[Source data — start]

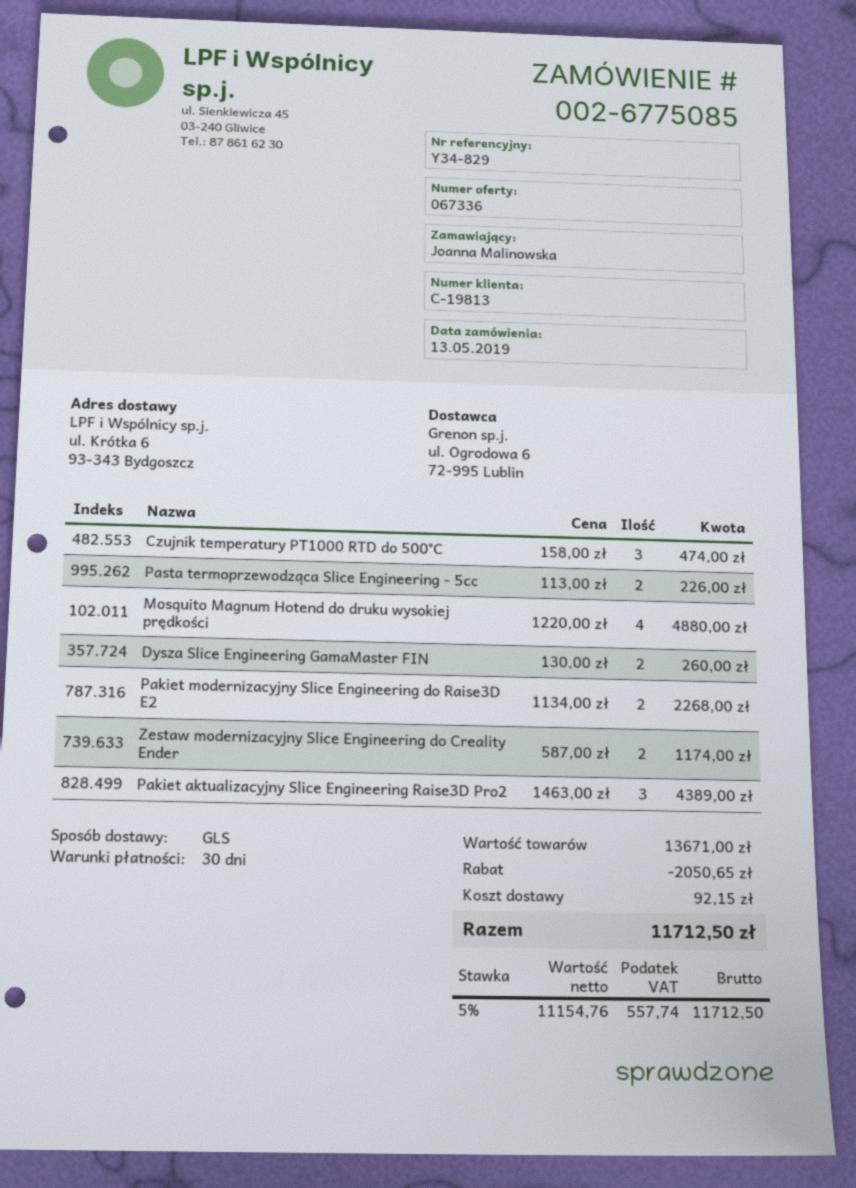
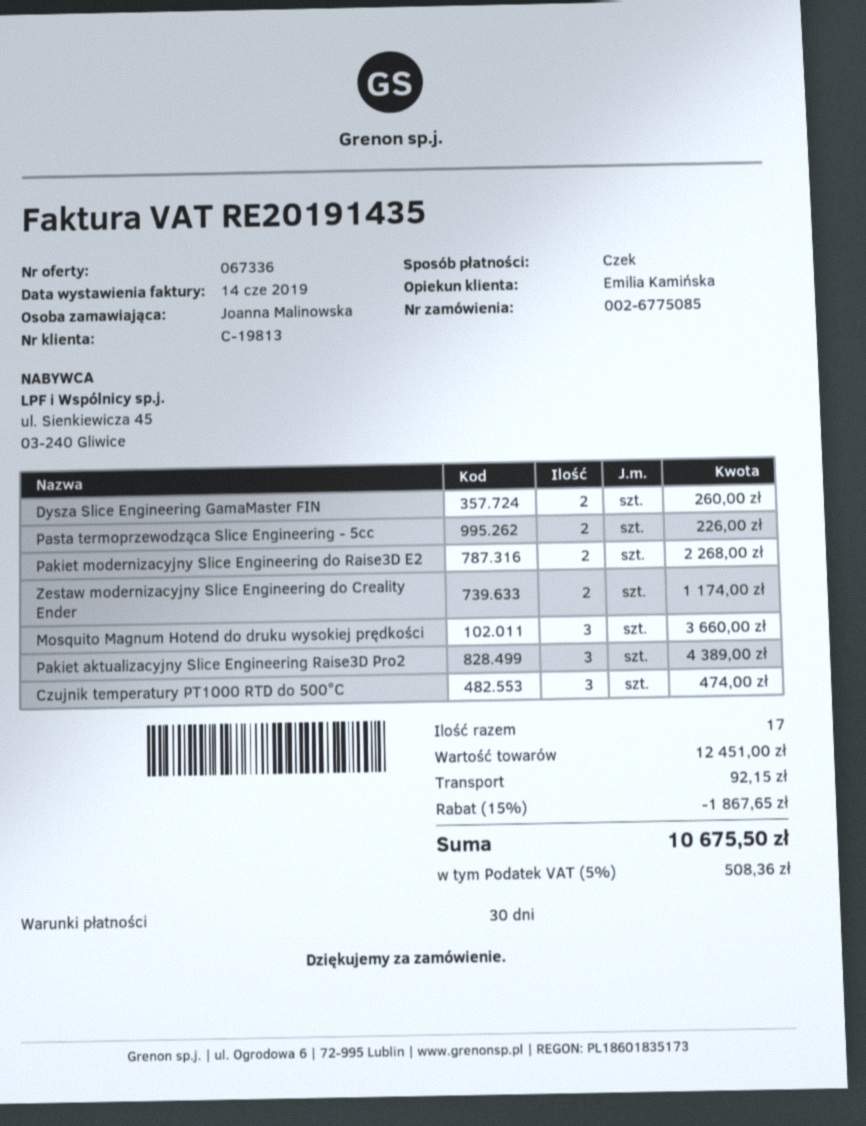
Mosquito Magnum Hotend do druku wysokiej prędkości: 4 for 4880.00 -> 3 for 3660.00
subtotal: 13671.00 -> 12451.00
discount: 2050.65 -> 1867.65
tax: 5% = 557.74 -> 5% = 508.36
total: 11712.50 -> 10675.50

[Source data — finish]

--- Aim of the exercise ---
Only those lines running from the one containing "subtotal: 13671.00 -> 12451.00" through the last line of the data above are to be copied, exactly, with both ends included.

--- Result of the task ---
subtotal: 13671.00 -> 12451.00
discount: 2050.65 -> 1867.65
tax: 5% = 557.74 -> 5% = 508.36
total: 11712.50 -> 10675.50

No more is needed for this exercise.